Confesión
Tenía todo listo: guantes, algodón, desinfectante, gasas, esparadrapo y vendaje. Felipe no volvió a pronunciar palabra mientras ella lo movía despacio como un muñeco de trapo para ubicar cada cosa. De hecho, ni siquiera abría los ojos, lo cual le hacía pensar a Silvia que el dolor estaba siendo insoportable, así que trató de ser lo más rápida y eficiente posible, algo que no le costó mucho trabajo pues ya se había convertido en una experta después de ver cómo lo hacían en el hospital durante el tiempo que Felipe permaneció allí.

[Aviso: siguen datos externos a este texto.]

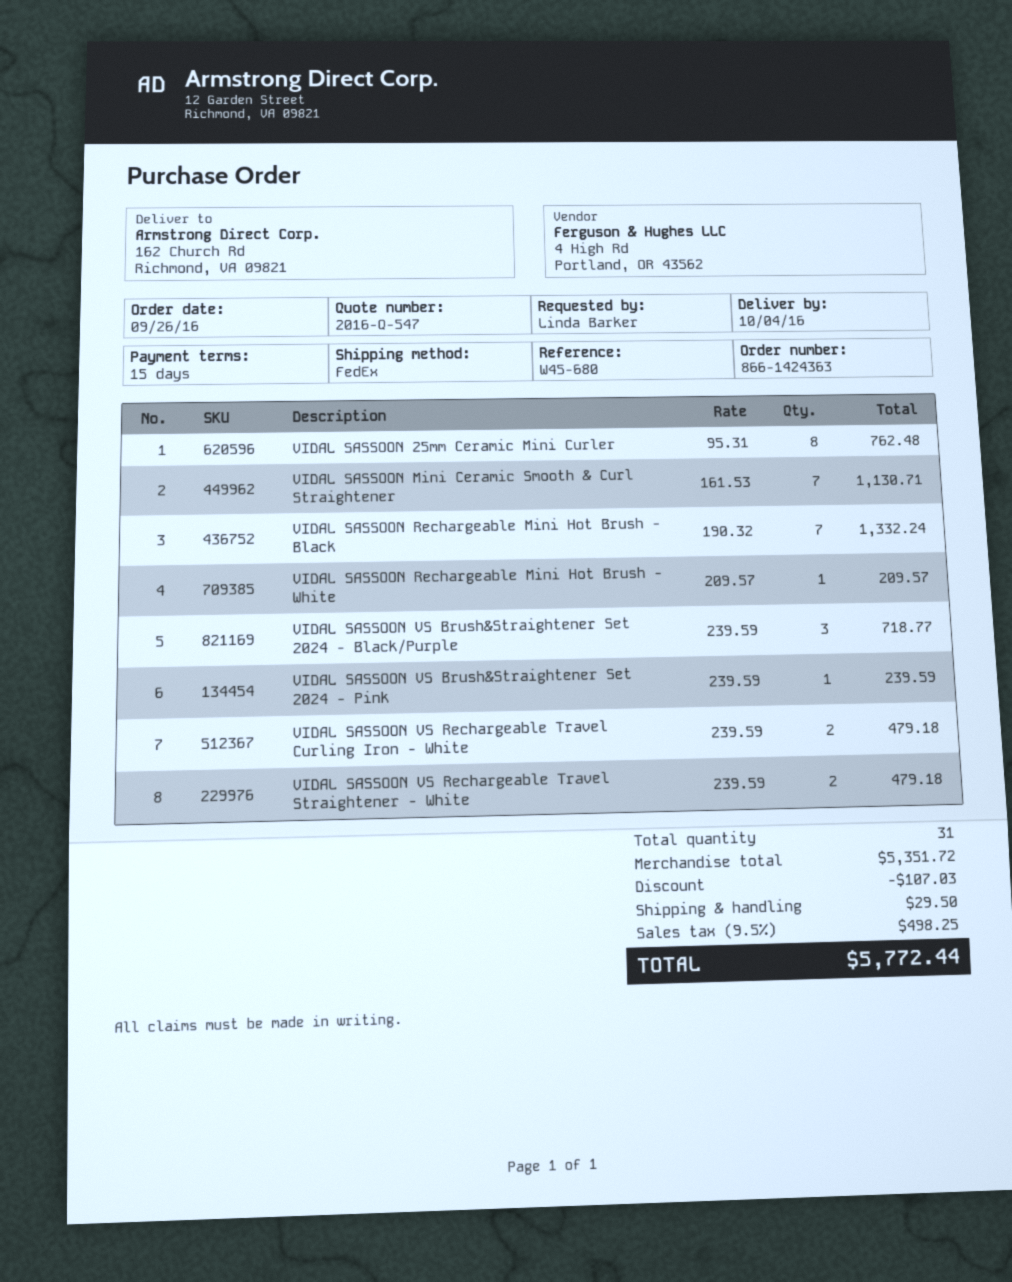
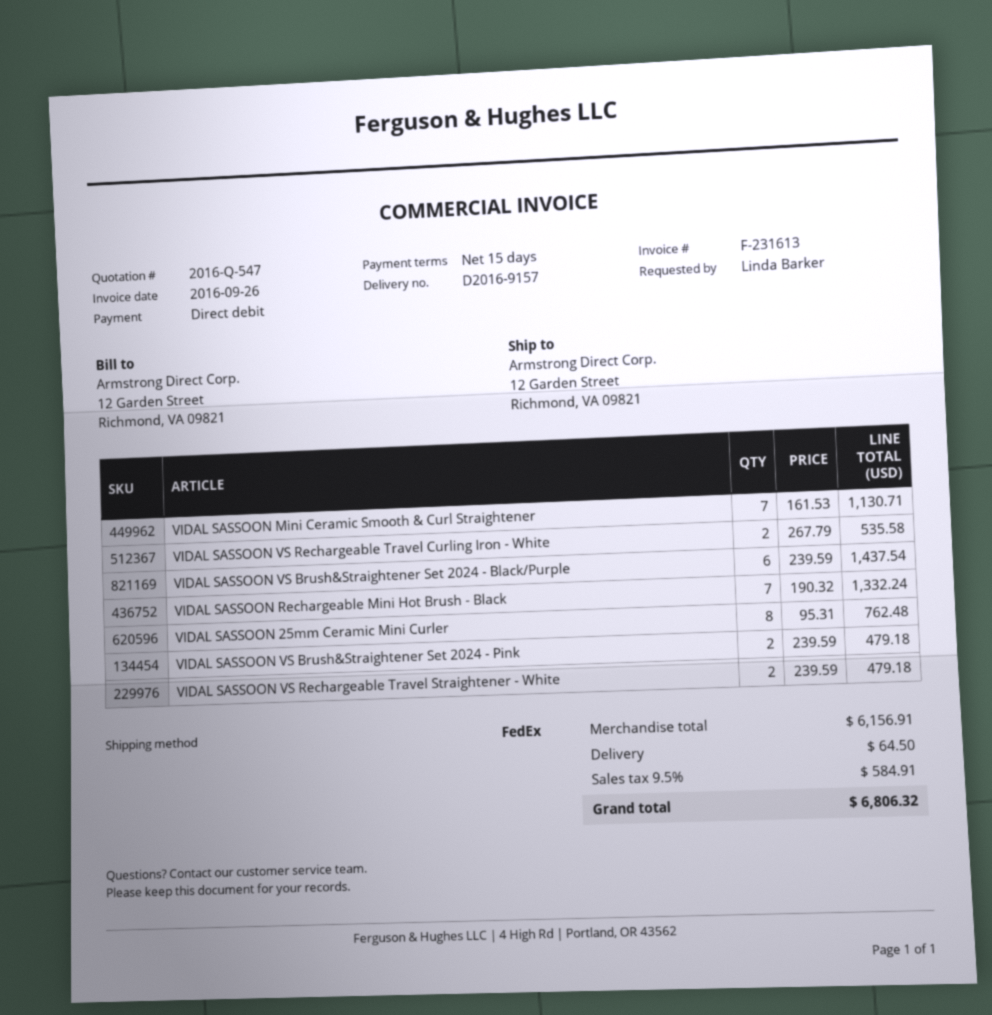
ship to: 162 Church Rd, Richmond, VA 09821 -> 12 Garden Street, Richmond, VA 09821
VIDAL SASSOON Rechargeable Mini Hot Brush - White: 1 x 209.57 = 209.57 -> none
VIDAL SASSOON VS Brush&Straightener Set 2024 - Black/Purple: 3 x 239.59 = 718.77 -> 6 x 239.59 = 1437.54
VIDAL SASSOON VS Brush&Straightener Set 2024 - Pink: 1 x 239.59 = 239.59 -> 2 x 239.59 = 479.18
VIDAL SASSOON VS Rechargeable Travel Curling Iron - White: 2 x 239.59 = 479.18 -> 2 x 267.79 = 535.58
subtotal: 5351.72 -> 6156.91
discount: 107.03 -> none
shipping: 29.50 -> 64.50
tax: 9.5% = 498.25 -> 9.5% = 584.91
total: 5772.44 -> 6806.32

Obviamente, las enfermeras con él eran más diligentes y atentas de lo que debían ser, pero ella siempre estuvo con ojo avizor para no perderse ningún detalle del procedimiento, aunque en el fondo sabía que estaba cuidando algo más importante que los meros detalles. Y esa tarde, aunque mareada con el olor de la mezcla de alcohol antiséptico y el desinfectante, entendió por fin que realmente no había tenido mucho por qué preocuparse en el hospital, que las manos de las enfermeras no iban a llegar más lejos de lo que ella podía llegar en ese momento, que las miradas coquetas de las jóvenes vestidas de blanco jamás podrían capturar esa esencia que sin querer aceptarlo, siempre había sido suya.
Mientras rozaba suavemente su piel con el algodón empapado y lo envolvía en los vendajes, aún con los ojos cerrados, tuvo plena convicción de la magnitud de ese descubrimiento: tanto la vida desmoronada que tenía en sus manos, como el atlético cuerpo lleno de contusiones que la cubría, eran y serían para siempre completamente suyos.